Statistics reduce observations of many clients from a single analysis window to one or many rows describing the population.

Any summarization of the client-level data can be implemented as a statistic.

For example, a statistic could implement a statistical test, like a Mann-Whitney U test or a Student's t-test.

Other statistics summarize the data from a branch to a kernel density estimate or a cumulative distribution function that can be directly plotted.

Statistics can summarize each branch of the data, compute pairwise comparisons of each branch to a reference branch, or both.

For example, the bootstrap_mean statistic computes a mean and its bootstrapped 95% confidence interval for each branch, as well as bootstrapped CIs for the difference between each branch and the reference branch.

Pretreatments#

Sometimes it's necessary to transform a metric before applying a statistic. Pretreatments are a facility for specifying these transformations.

It is an error to pass a null value into a statistic. Data scientists must explicitly handle nulls, either by writing a metric with a COALESCE() clause, coercing nulls to zero with the zero_fill pretreatment, or dropping rows with null values using the remove_nulls pretreatment.

Don't drop that mic

Dropping null values for engagement metrics can create misleading results. Imagine an experiment that forces all but your most committed users to churn: if you dropped all the clients that didn't return in the second week, your engagement metrics would skyrocket, since only the die-hards would be left! Coercing those nulls to zero instead will accurately reflect the decline in your population's engagement.

Dropping nulls can be necessary for performance metrics, where there's no sensible way to aggregate users that didn't return.

Available pretreatments#

Supported pretreatments are listed below. Some pretreatments accept parameters, which are listed below the name of the pretreatment.

  • remove_nulls: Remove rows with null values in the metric column
  • remove_indefinites: Remove rows with null or infinite values in the metric column
  • censor_highest_values: Removes the highest fraction of rows in the metric column.
    • fraction: Fraction of rows to remove. Defaults to 1 - 1e-5.
  • log: Log-transforms the metric column.
    • base: Base of the logarithm. Defaults to 10.0.
  • zero_fill: Replace null values in the metric column with zero.

Available statistics#

Statistics that Jetstream knows about are listed below. Some statistics accept parameters, which are listed below the name of the statistic.

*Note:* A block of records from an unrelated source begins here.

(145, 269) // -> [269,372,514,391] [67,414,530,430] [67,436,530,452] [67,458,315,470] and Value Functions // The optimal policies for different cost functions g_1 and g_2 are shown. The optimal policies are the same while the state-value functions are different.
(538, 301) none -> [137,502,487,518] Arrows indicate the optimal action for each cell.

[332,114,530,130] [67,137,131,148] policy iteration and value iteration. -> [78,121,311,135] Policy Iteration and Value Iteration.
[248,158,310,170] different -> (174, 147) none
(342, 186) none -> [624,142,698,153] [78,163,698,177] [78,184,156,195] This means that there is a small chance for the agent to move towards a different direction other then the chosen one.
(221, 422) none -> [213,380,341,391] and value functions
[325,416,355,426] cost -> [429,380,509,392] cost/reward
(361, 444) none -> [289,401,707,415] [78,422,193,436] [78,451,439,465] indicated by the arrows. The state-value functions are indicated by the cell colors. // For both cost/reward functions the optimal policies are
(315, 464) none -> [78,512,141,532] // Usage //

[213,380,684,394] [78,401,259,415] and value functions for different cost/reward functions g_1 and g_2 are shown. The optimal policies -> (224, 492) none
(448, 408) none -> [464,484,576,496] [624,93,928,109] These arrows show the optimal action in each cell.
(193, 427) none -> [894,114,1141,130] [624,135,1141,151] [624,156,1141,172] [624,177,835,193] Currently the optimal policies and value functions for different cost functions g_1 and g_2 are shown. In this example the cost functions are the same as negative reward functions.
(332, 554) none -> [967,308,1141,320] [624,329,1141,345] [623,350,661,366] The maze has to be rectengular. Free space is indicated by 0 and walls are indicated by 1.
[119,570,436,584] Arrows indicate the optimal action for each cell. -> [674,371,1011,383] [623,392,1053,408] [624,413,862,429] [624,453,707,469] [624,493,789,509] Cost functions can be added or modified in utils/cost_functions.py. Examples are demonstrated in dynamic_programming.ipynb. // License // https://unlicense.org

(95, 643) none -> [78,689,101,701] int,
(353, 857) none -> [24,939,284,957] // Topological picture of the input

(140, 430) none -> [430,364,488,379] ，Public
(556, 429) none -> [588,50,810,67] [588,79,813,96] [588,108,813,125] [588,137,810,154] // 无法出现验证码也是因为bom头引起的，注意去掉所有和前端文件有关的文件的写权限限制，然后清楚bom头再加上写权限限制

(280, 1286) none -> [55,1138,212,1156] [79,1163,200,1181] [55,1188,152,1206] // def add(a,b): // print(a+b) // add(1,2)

  • binomial: Binomial outcome with bootstrapped CIs for differences between branches
  • bootstrap_mean: Mean with bootstrapped confidence intervals. Removes the top 0.001% of values by default.
    • num_samples: Number of bootstrap samples to compute. Defaults to 10,000.
    • drop_highest: Fraction of highest samples to drop. Defaults to 1e-4.
  • count: A count of rows
  • deciles: Bootstrapped confidence intervals for differences between branches at deciles
    • num_samples: Number of bootstrap samples to compute. Defaults to 10,000.
  • empirical_cdf: A sampled eCDF of each branch's distribution for a metric. Parameters are:
    • log_space: Whether the CDF should be sampled at geometric (instead of linear) intervals (default: false)
    • grid_size: Number of samples (default: 256)
  • kernel_density_estimate: A sampled KDE of each branch's distribution for a metric. Parameters are:

How do I implement a statistic?#

Statistics are defined in code at https://github.com/mozilla/jetstream/blob/main/jetstream/statistics.py.

Statistics should inherit from and implement the interface described by the abstract Statistic base class.

Most statistics only need to implement the transform method, which accepts a DataFrame representing a single analysis window, a metric label describing the name of the column to analyze, and a branch label representing a reference branch, and returns a StatisticResultCollection.

A StatisticResultCollection is a wrapper around a StatisticResult. The meaning of the values on a StatisticResult is elaborated in the statistics table schema documentation.